Proposal for Pig DateTime type
- Memory structure
We will use joda DateTime datatype as the internal data structure. Joda DateTime is more powerful than java.util.DateTime, but much easier than java.util.Calendar. Current Pig DateTime UDF already use Joda DateTime.
- Serialized format
Serialized to 8 bytes, which is the long value of milliseconds since 1970-01-01
Will take ISO_8601 by default (which already true in DateTime UDF)
The following UDF will be initially supported in builtin (include most current DateTime UDF supported in piggybank)
- int DiffDate(DateTime d1, DateTime d2)
- int YearsBetween(DateTime d1, DateTime d2)
- int MonthsBetween(DateTime d1, DateTime d2)
- int DaysBetween(DateTime d1, DateTime d2)
- int HoursBetween(DateTime d1, DateTime d2)
- int MinutesBetween(DateTime d1, DateTime d2)
- int SecondsBetween(DateTime d1, DateTime d2)
- int GetYear(DateTime d1)
- int GetMonth(DateTime d1)
- int GetDate(DateTime d1)
- int GetHour(DateTime d1)
- int GetMinute(DateTime d1)
- int GetSecond(DateTime d1)
- DateTime DateAdd(DateTime d1)
- DateTime ToDate(String s)
- DateTime ToDate(String s, String format)
- DateTime ToDate(String s, String format, String timezone)
- DateTime toDate(long t)
- String ToString(DateTime d)
- String ToString(DateTime d, String format)
- long ToUnixTime(DateTime d)
- Date operations
We override +/-/==/!=/</> for DateTime type
Summary of changes
Mostly described in Alan's comment on PIG-1314: https://issues.apache.org/jira/browse/PIG-1314?focusedCommentId=12848285&page=com.atlassian.jira.plugin.system.issuetabpanels:comment-tabpanel#comment-12848285, with minor change:
- Add support in parser, both for declaring an input to be of type datetime and datetime constants
- Don't allow implicit type cast from/to DateTime
- Change LoadCaster/StoreCaster interface to include bytesToDateTime/toBytes(DateTime) method, add method to default implementation
- Determerine which builtin UDFs that we want for datetime and get agreement from community.

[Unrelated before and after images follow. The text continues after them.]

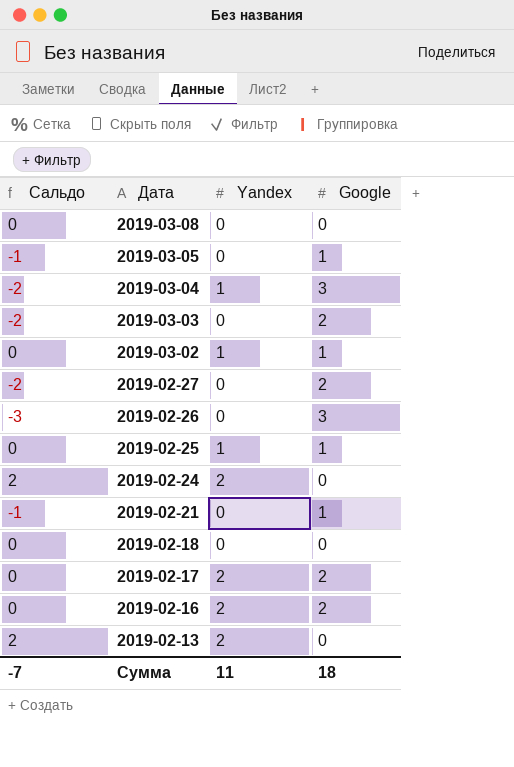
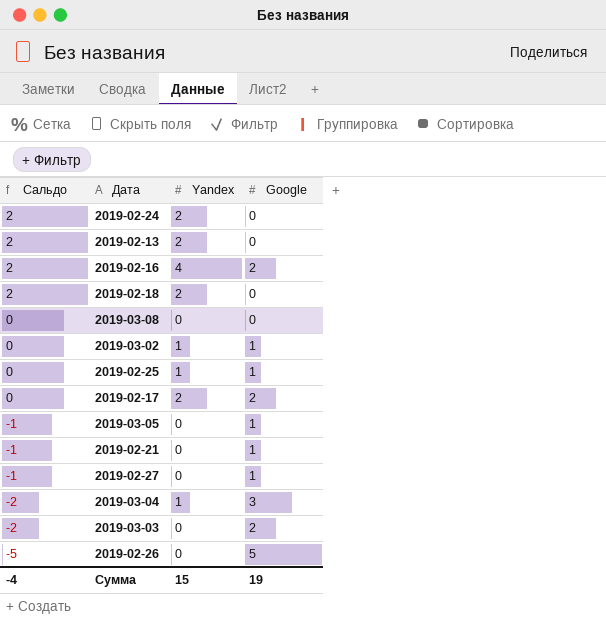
row order: Дата descending -> Сальдо descending
2019-02-16 | Сальдо: 0 -> 2
2019-02-16 | Yandex: 2 -> 4
2019-02-18 | Сальдо: 0 -> 2
2019-02-18 | Yandex: 0 -> 2
2019-02-27 | Сальдо: -2 -> -1
2019-02-27 | Google: 2 -> 1
2019-02-26 | Сальдо: -3 -> -5
2019-02-26 | Google: 3 -> 5
Сумма | Сальдо: -7 -> -4
Сумма | Yandex: 11 -> 15
Сумма | Google: 18 -> 19

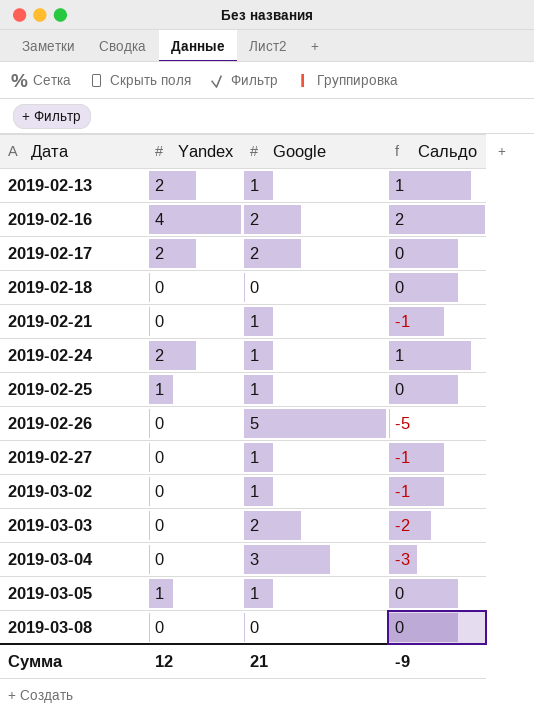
row order: Сальдо descending -> Дата ascending
column Сальдо | position: 1 -> 4
2019-02-13 | Google: 0 -> 1
2019-02-13 | Сальдо: 2 -> 1
2019-02-18 | Yandex: 2 -> 0
2019-02-18 | Сальдо: 2 -> 0
2019-02-24 | Google: 0 -> 1
2019-02-24 | Сальдо: 2 -> 1
2019-03-02 | Yandex: 1 -> 0
2019-03-02 | Сальдо: 0 -> -1
2019-03-04 | Yandex: 1 -> 0
2019-03-04 | Сальдо: -2 -> -3
2019-03-05 | Yandex: 0 -> 1
2019-03-05 | Сальдо: -1 -> 0
Сумма | Yandex: 15 -> 12
Сумма | Google: 19 -> 21
Сумма | Сальдо: -4 -> -9

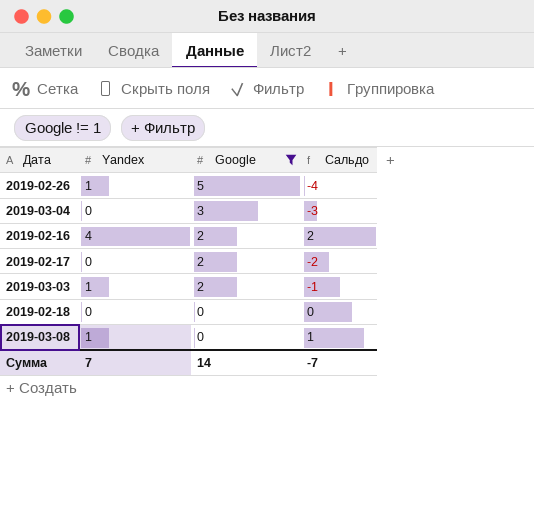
filter: none -> Google != 1
row order: Дата ascending -> Google descending
2019-02-26 | Yandex: 0 -> 1
2019-02-26 | Сальдо: -5 -> -4
2019-02-17 | Yandex: 2 -> 0
2019-02-17 | Сальдо: 0 -> -2
2019-03-03 | Yandex: 0 -> 1
2019-03-03 | Сальдо: -2 -> -1
2019-03-08 | Yandex: 0 -> 1
2019-03-08 | Сальдо: 0 -> 1
Сумма | Yandex: 12 -> 7
Сумма | Google: 21 -> 14
Сумма | Сальдо: -9 -> -7

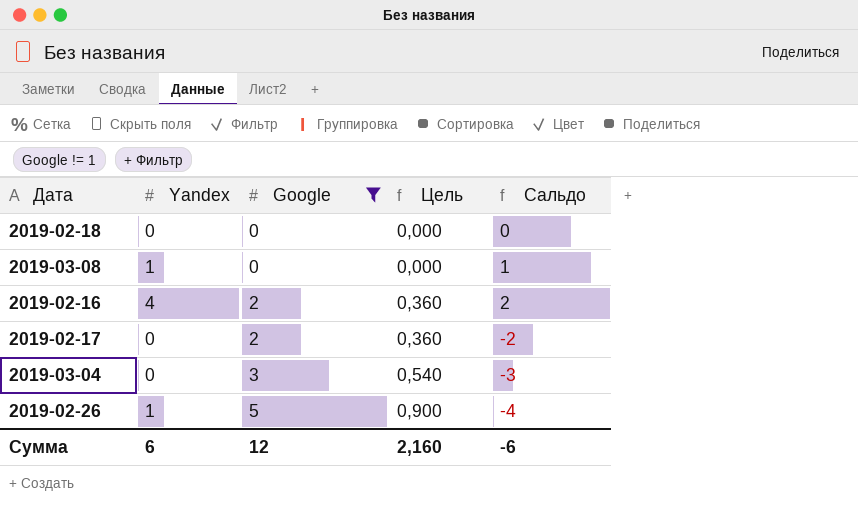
row order: Google descending -> Google ascending
column Цель | formula: none -> [Google] * 0,18
row 2019-03-03: 1 | 2 | -1 -> none
Сумма | Yandex: 7 -> 6
Сумма | Google: 14 -> 12
Сумма | Сальдо: -7 -> -6

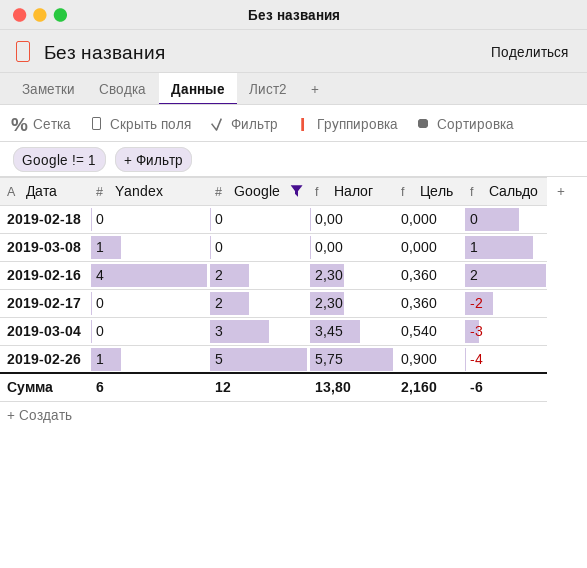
column Налог | formula: none -> [Google] * 1,15

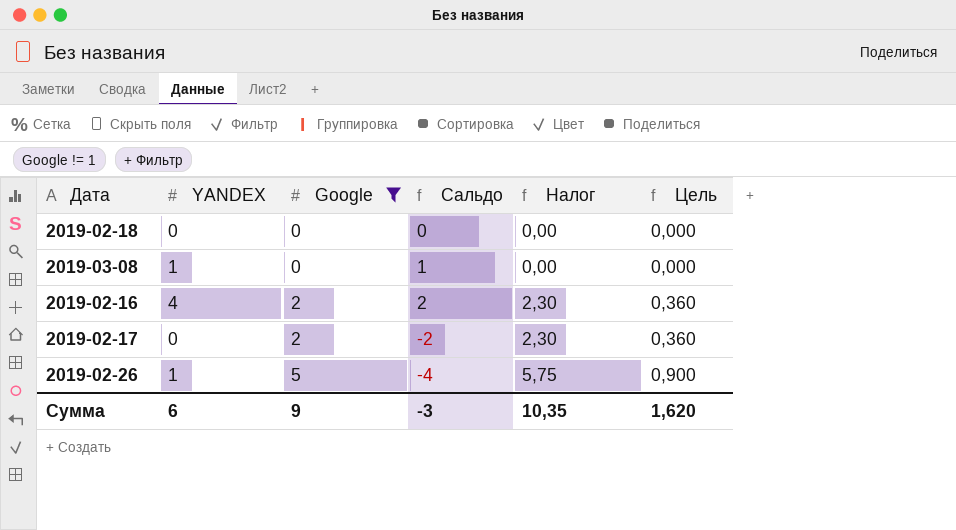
column name: Yandex -> YANDEX
column Сальдо | position: 6 -> 4
row 2019-03-04: 0 | 3 | 3,45 | 0,540 | -3 -> none
Сумма | Google: 12 -> 9
Сумма | Сальдо: -6 -> -3
Сумма | Налог: 13,80 -> 10,35
Сумма | Цель: 2,160 -> 1,620

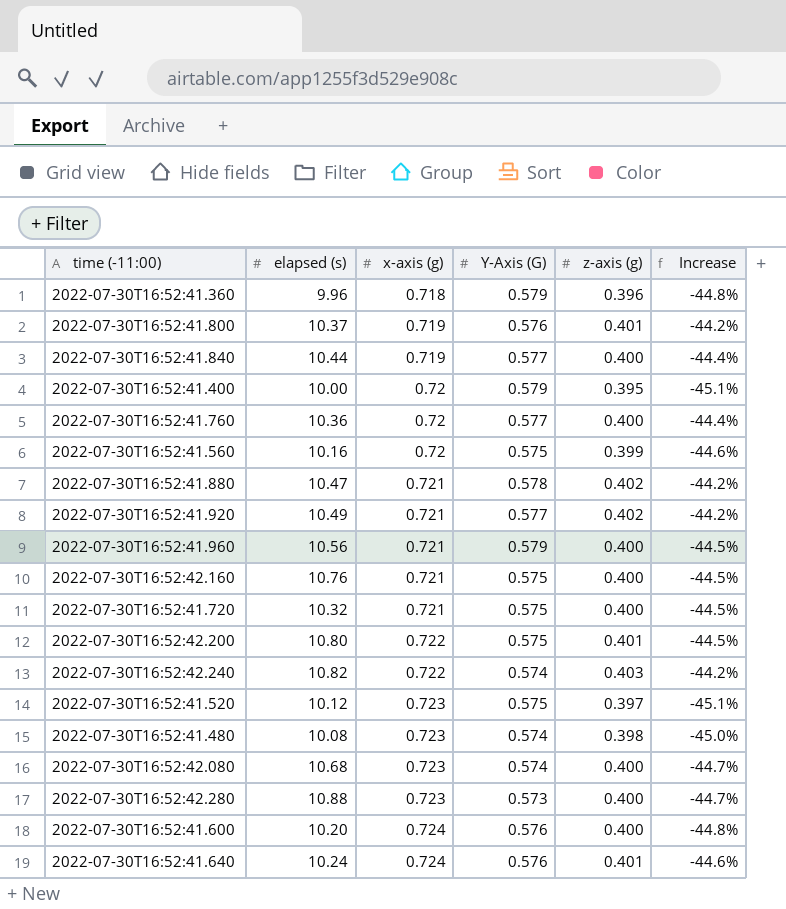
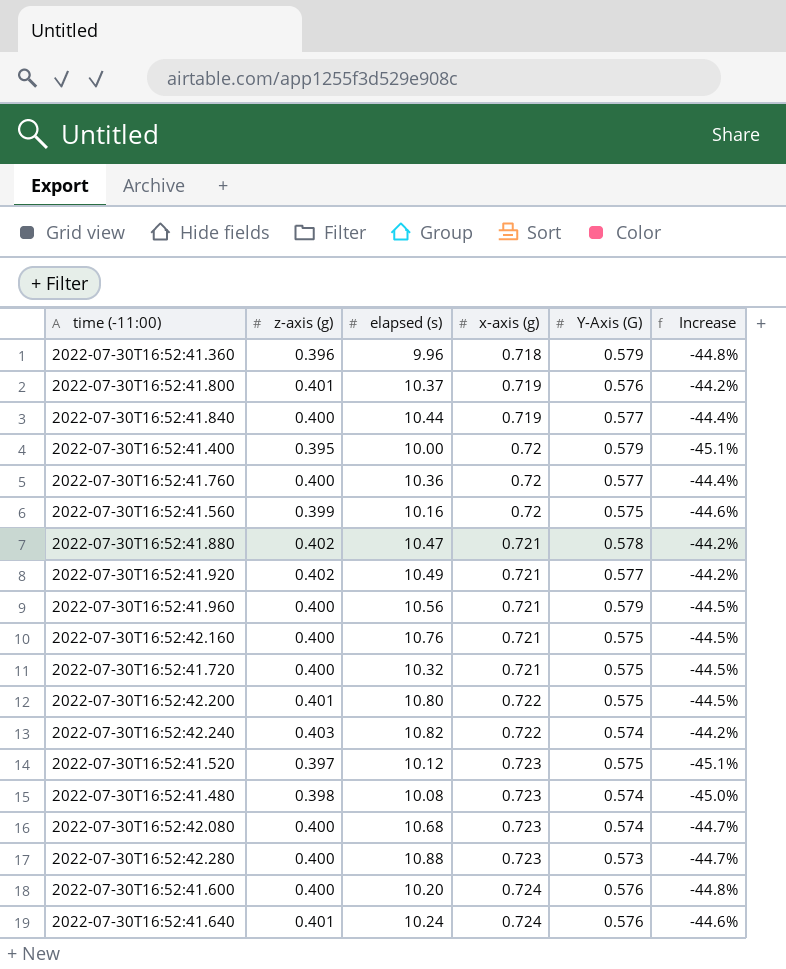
column z-axis (g) | position: 5 -> 2

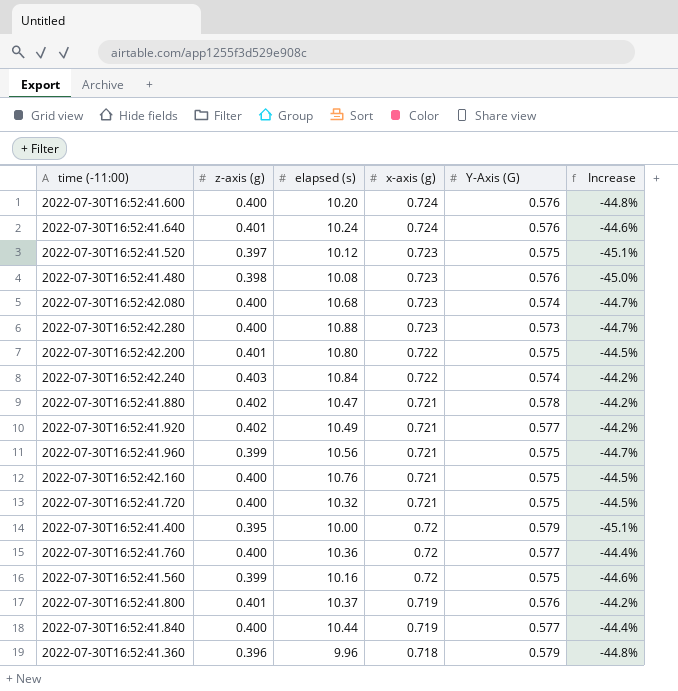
row order: x-axis (g) ascending -> x-axis (g) descending
2022-07-30T16:52:41.480 | Y-Axis (G): 0.574 -> 0.576
2022-07-30T16:52:42.240 | elapsed (s): 10.82 -> 10.84
2022-07-30T16:52:41.960 | z-axis (g): 0.400 -> 0.399
2022-07-30T16:52:41.960 | Y-Axis (G): 0.579 -> 0.575
2022-07-30T16:52:41.960 | Increase: -44.5% -> -44.7%

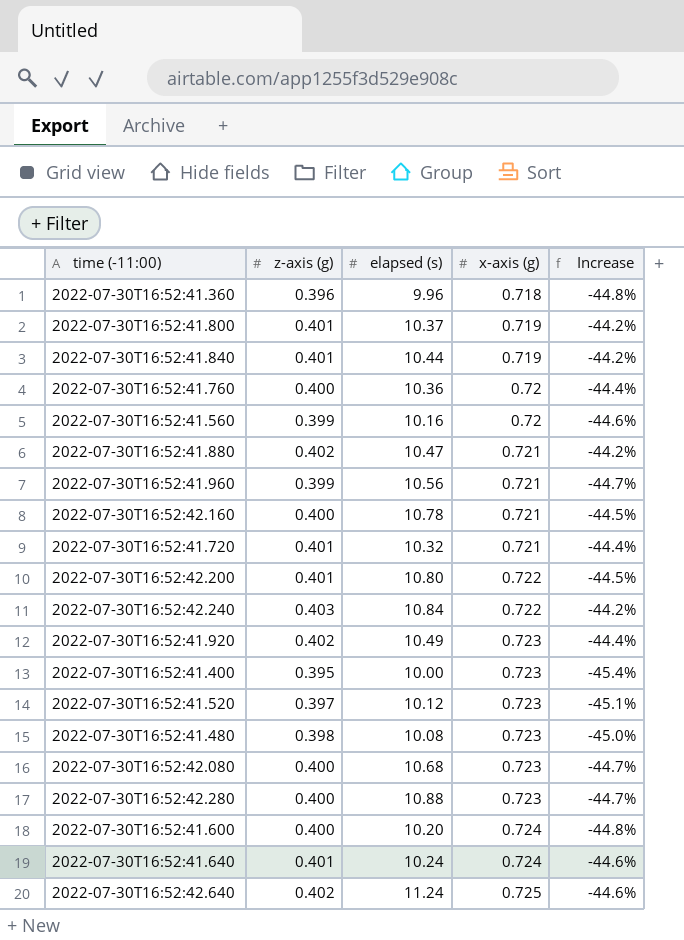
row order: x-axis (g) descending -> x-axis (g) ascending
column Y-Axis (G) | position: 5 -> none
2022-07-30T16:52:41.840 | z-axis (g): 0.400 -> 0.401
2022-07-30T16:52:41.840 | Increase: -44.4% -> -44.2%
2022-07-30T16:52:42.160 | elapsed (s): 10.76 -> 10.78
2022-07-30T16:52:41.720 | z-axis (g): 0.400 -> 0.401
2022-07-30T16:52:41.720 | Increase: -44.5% -> -44.4%
2022-07-30T16:52:41.920 | x-axis (g): 0.721 -> 0.723
2022-07-30T16:52:41.920 | Increase: -44.2% -> -44.4%
2022-07-30T16:52:41.400 | x-axis (g): 0.72 -> 0.723
2022-07-30T16:52:41.400 | Increase: -45.1% -> -45.4%
row 2022-07-30T16:52:42.640: none -> 0.402 | 11.24 | 0.725 | -44.6%

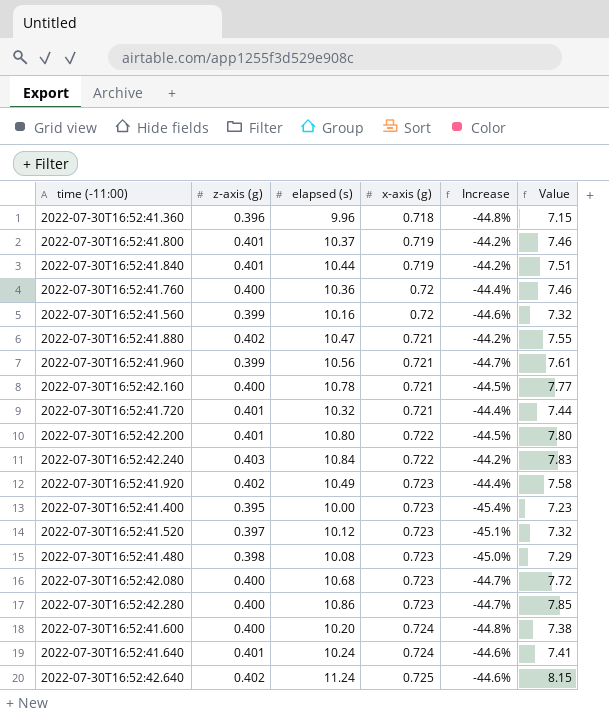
column Value | formula: none -> [elapsed (s)] * [x-axis (g)]
2022-07-30T16:52:42.280 | elapsed (s): 10.88 -> 10.86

Implement these UDFs.
- Implement any allowed cast operators for datetime (probably just string <-> datetime).
- Implement datetime class represents datetime in memory. This needs to implement WritableComparable so that it can be serialized and compared in Hadoop
- Implement raw comparator for the type so it can be used as a key in groups bys and joins.
- Change physical operators and builtin UDFs to handle processing of datetime types.
- Change data conversion and type discovery routines in DataType
- Change BinInterSedes and BinInterSedesTupleRawComparator to include DateTime
- And, of course, add prolific tests
Backward incompatibility changes
- LoadCaster: add bytesToDateTime(byte b)
- StoreCaster: add toBytes(DateTime d)
DateTime support milliseconds, is the precision proper?
User will need to setup default timezone in config file. If user want to override it, use toDate UDF to convert string to DateTime by supplying timezone
- Input/Output format
Default will be ISO_8601. User can use toDate UDF to convert string to DateTime with the format string. Do we need a way to override default encoding?